Com sua experiência, passou a ajudar outros surfistas e equipes de TV e documentaristas, inclusive estrangeiras, a desfrutar das melhores condições para a prática da modalidade e para registrarem o exótico surfe florestal.

“‘Unreal’, ‘Unbelievable’, ‘The best trip of my life’, ‘The best ever’… Essas costumam ser as reações deles ao chegar e ver de perto a dimensão do fenômeno e a natureza. Todos ficam alucinados. E não só os gringos. Os brasileiros que têm a oportunidade de ter a experiência completa, surfando e conhecendo a Amazônia, também voltam impactados”, conta Laus.

Tendo testemunhado ondas de rio virarem lanchas; se perdido na selva e sofrido ao menos um acidente grave, Laus alerta que as condições extremas não permitem que pessoas inexperientes se aventurem na pororoca.

“Surfar uma destas ondas é muito complexo e perigoso. É preciso ter domínio da prancha, saber remar. Não dá para colocar um iniciante naquelas condições. Até porque, mesmo quem já tem o preparo necessário precisa de uma estrutura adequada, com profissionais que conheçam a região, saibam navegar e, principalmente, saibam como minimizar os riscos iminentes. Sem isso, a pessoa pode não conseguir surfar.

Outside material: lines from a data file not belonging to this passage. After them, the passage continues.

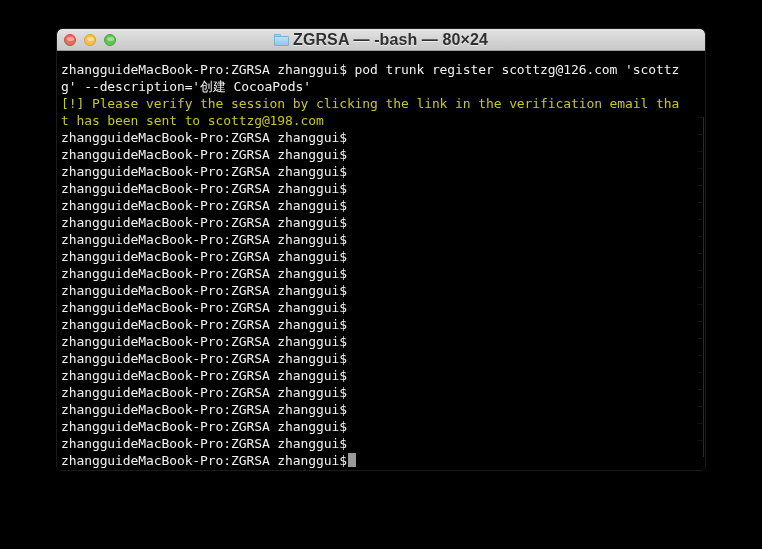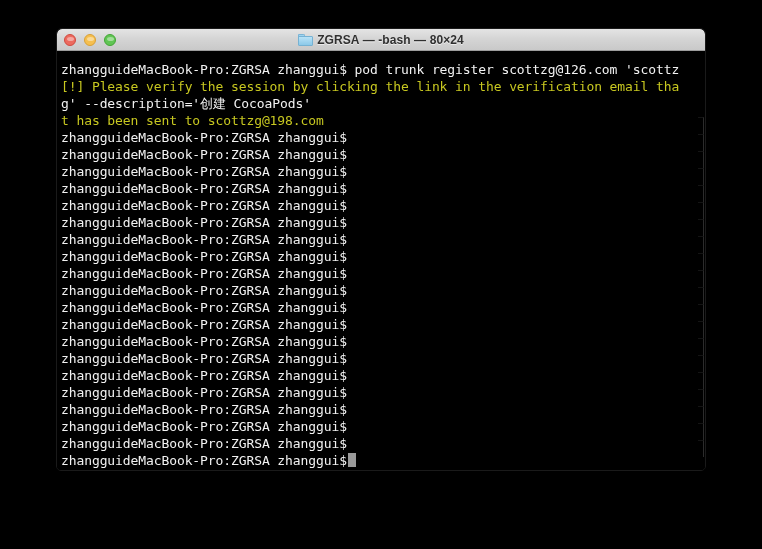--- a/index.html
+++ b/index.html
@@ -106,7 +106,7 @@
   }
   #window-title {
     font-family: "Liberation Sans", sans-serif;
-    font-size: 12px;
+    font-size: 16px;
     font-weight: bold;
     color: #303030;
     text-shadow: 0 1px 0 rgba(255,255,255,0.6);

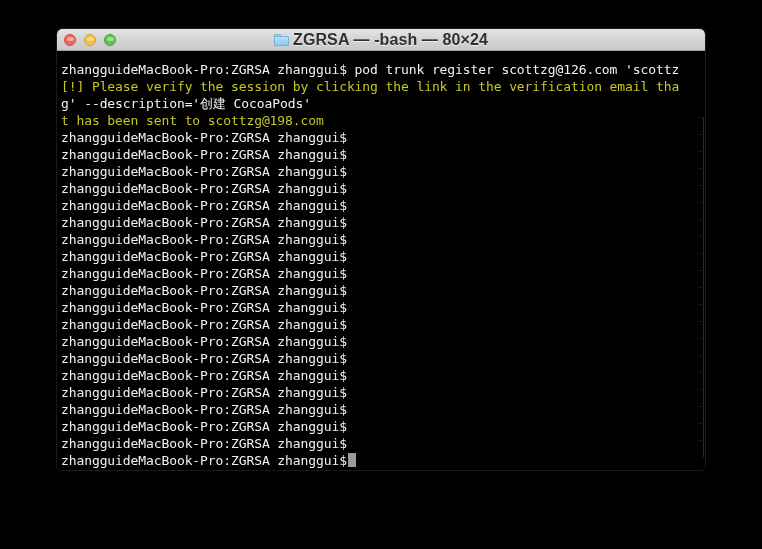--- a/index.html
+++ b/index.html
@@ -187,8 +187,8 @@
     <div id="terminal-body">
       <div id="lines-host">
           <div class="term-line">zhangguideMacBook-Pro:ZGRSA zhanggui$ pod trunk register scottzg@126.com 'scottz</div>
+          <div class="term-line">g' --description='创建 CocoaPods'</div>
           <div class="term-line warn">[!] Please verify the session by clicking the link in the verification email tha</div>
-          <div class="term-line">g' --description='创建 CocoaPods'</div>
           <div class="term-line warn">t has been sent to scottzg@198.com</div>
           <div class="term-line">zhangguideMacBook-Pro:ZGRSA zhanggui$</div>
           <div class="term-line">zhangguideMacBook-Pro:ZGRSA zhanggui$</div>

Ou, pior, pode entrar em uma grande roubada e ver seu sonho se tornar um pesadelo em locais de difícil acesso”, pondera Laus, destacando que, entre surfistas experientes, viagens para lugares remotos, com ondas de boa qualidade e, de preferência, solitárias, são comuns.

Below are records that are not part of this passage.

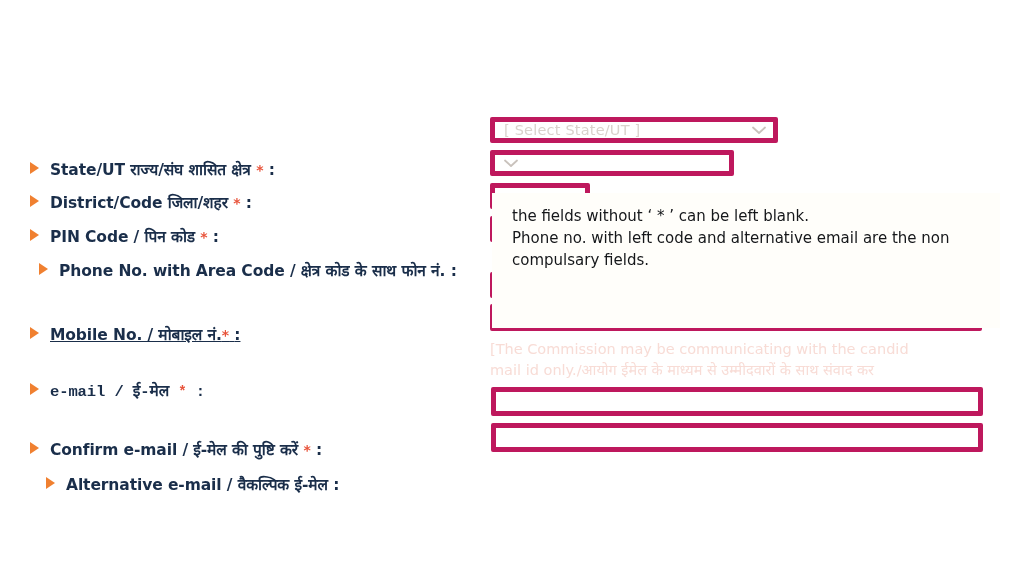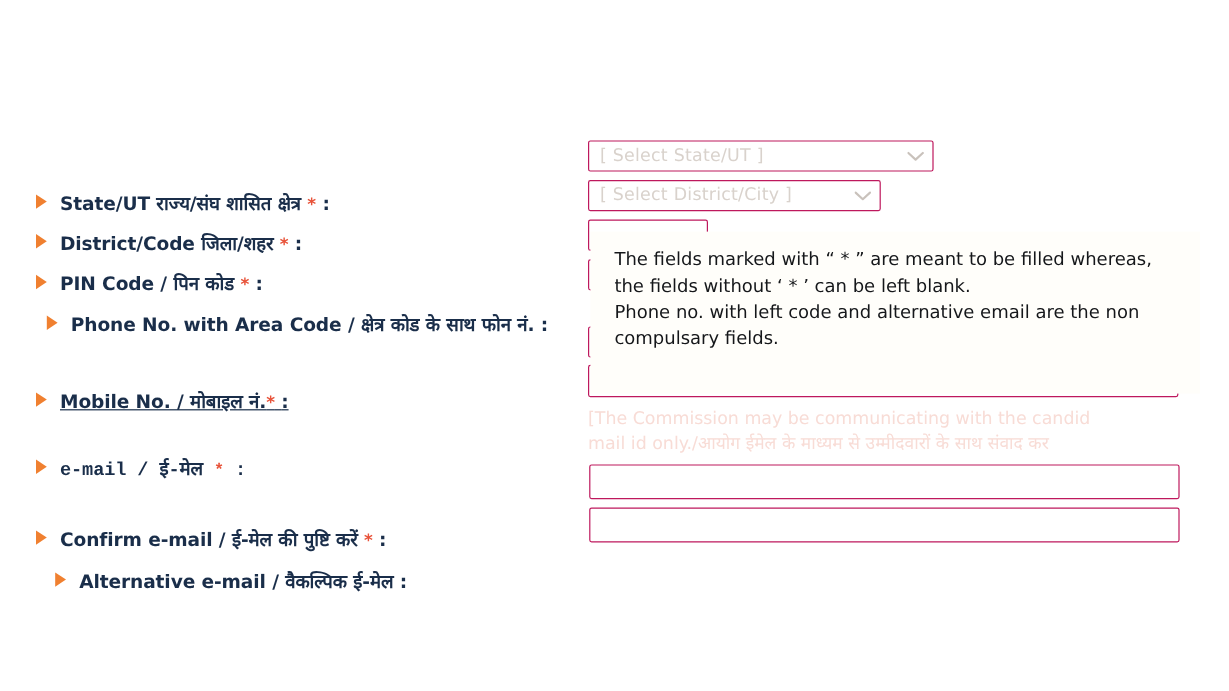--- a/index.html
+++ b/index.html
@@ -64,7 +64,7 @@
     position: absolute;
     box-sizing: border-box;
     background: #ffffff;
-    border: 1px solid #be185d;
+    border: 5px solid #be185d;
     border-radius: 2px;
   }
   .select-box {

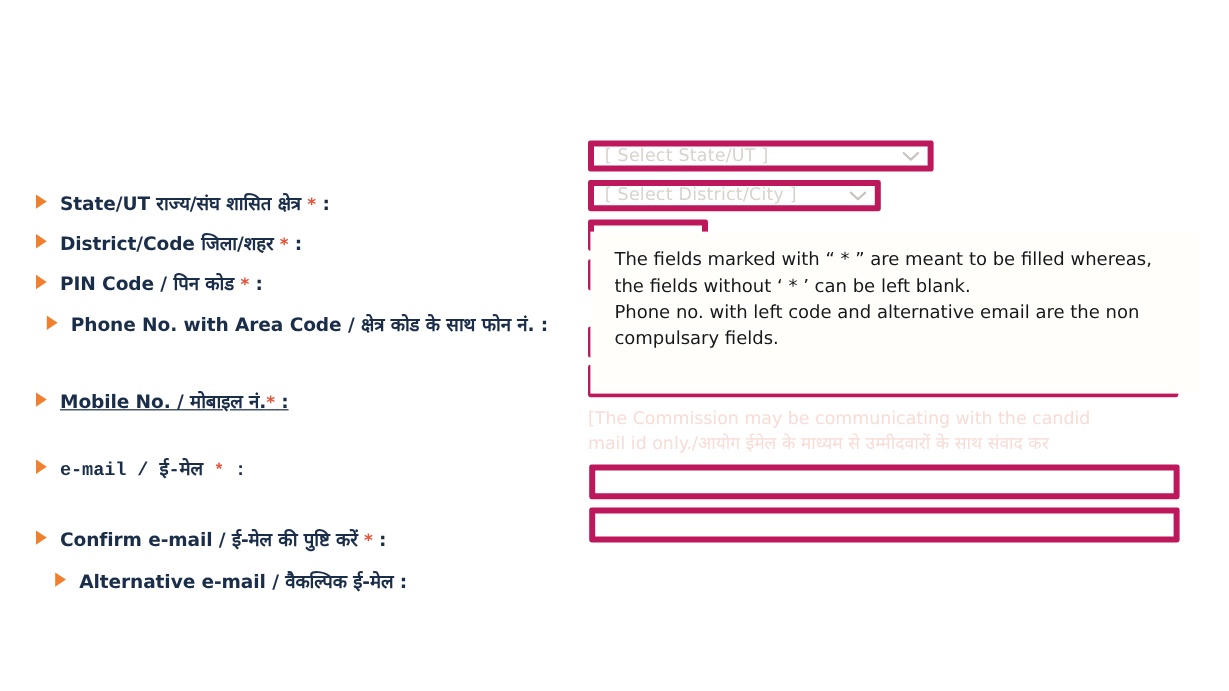--- a/index.html
+++ b/index.html
@@ -186,7 +186,6 @@
     </div>
 
     <div class="ctl select-box" style="left:0px; top:38px; width:244px; height:26px;">
-      <span>[ Select District/City ]</span>
       <span class="chev">
         <svg width="14" height="9" viewBox="0 0 14 9">
             <path d="M1 1.5 L7 7 L13 1.5" fill="none" stroke="#c9c2bc" stroke-width="1.8" stroke-linecap="round" stroke-linejoin="round"></path>

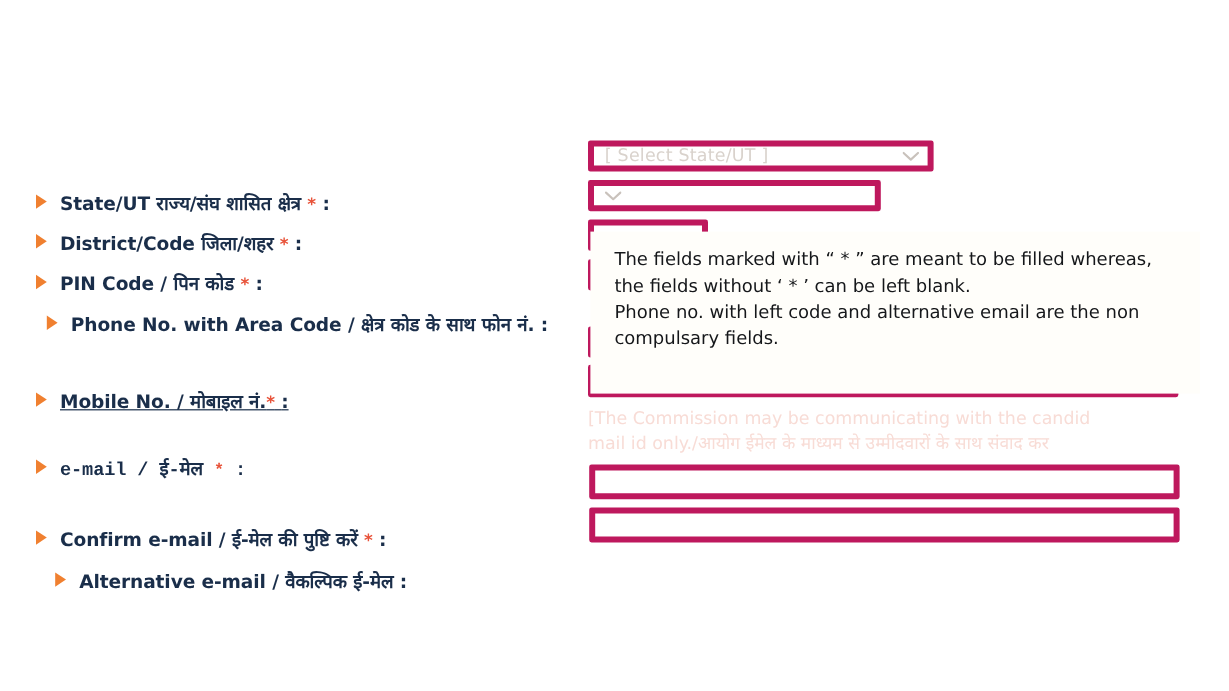--- a/index.html
+++ b/index.html
@@ -213,7 +213,6 @@
   </div>
 
   <div class="tooltip">
-    <p>The fields marked with “ * ” are meant to be filled whereas,</p>
     <p>the fields without ‘ * ’ can be left blank.</p>
     <p>Phone no. with left code and alternative email are the non compulsary fields.</p>
   </div>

“Além disso, as possibilidades turísticas vão além do surfe. A pororoca é um fenômeno que pode ser associado ao ecoturismo, ao turismo de observação e que pode, inclusive, proporcionar a oportunidade única de uma pessoa assistir, em segurança, surfistas experientes surfando ondas poderosas, tal como acontece no Havaí, em Nazaré [Portugal] e em outros picos de ondas grandes”, acrescenta o paranaense. Segundo ele, os principais divulgadores do surfe na pororoca são os próprios praticantes da modalidade.

“A promoção de qualquer atividade relacionada ao ecoturismo e ao turismo de aventura precisa ser feita com cuidado para não fomentarmos atividades perigosas ou que possam prejudicar o meio ambiente”, alerta o presidente da Associação Brasileira das Empresas de Turismo de Aventura (Abeta), Vinicius Viegas.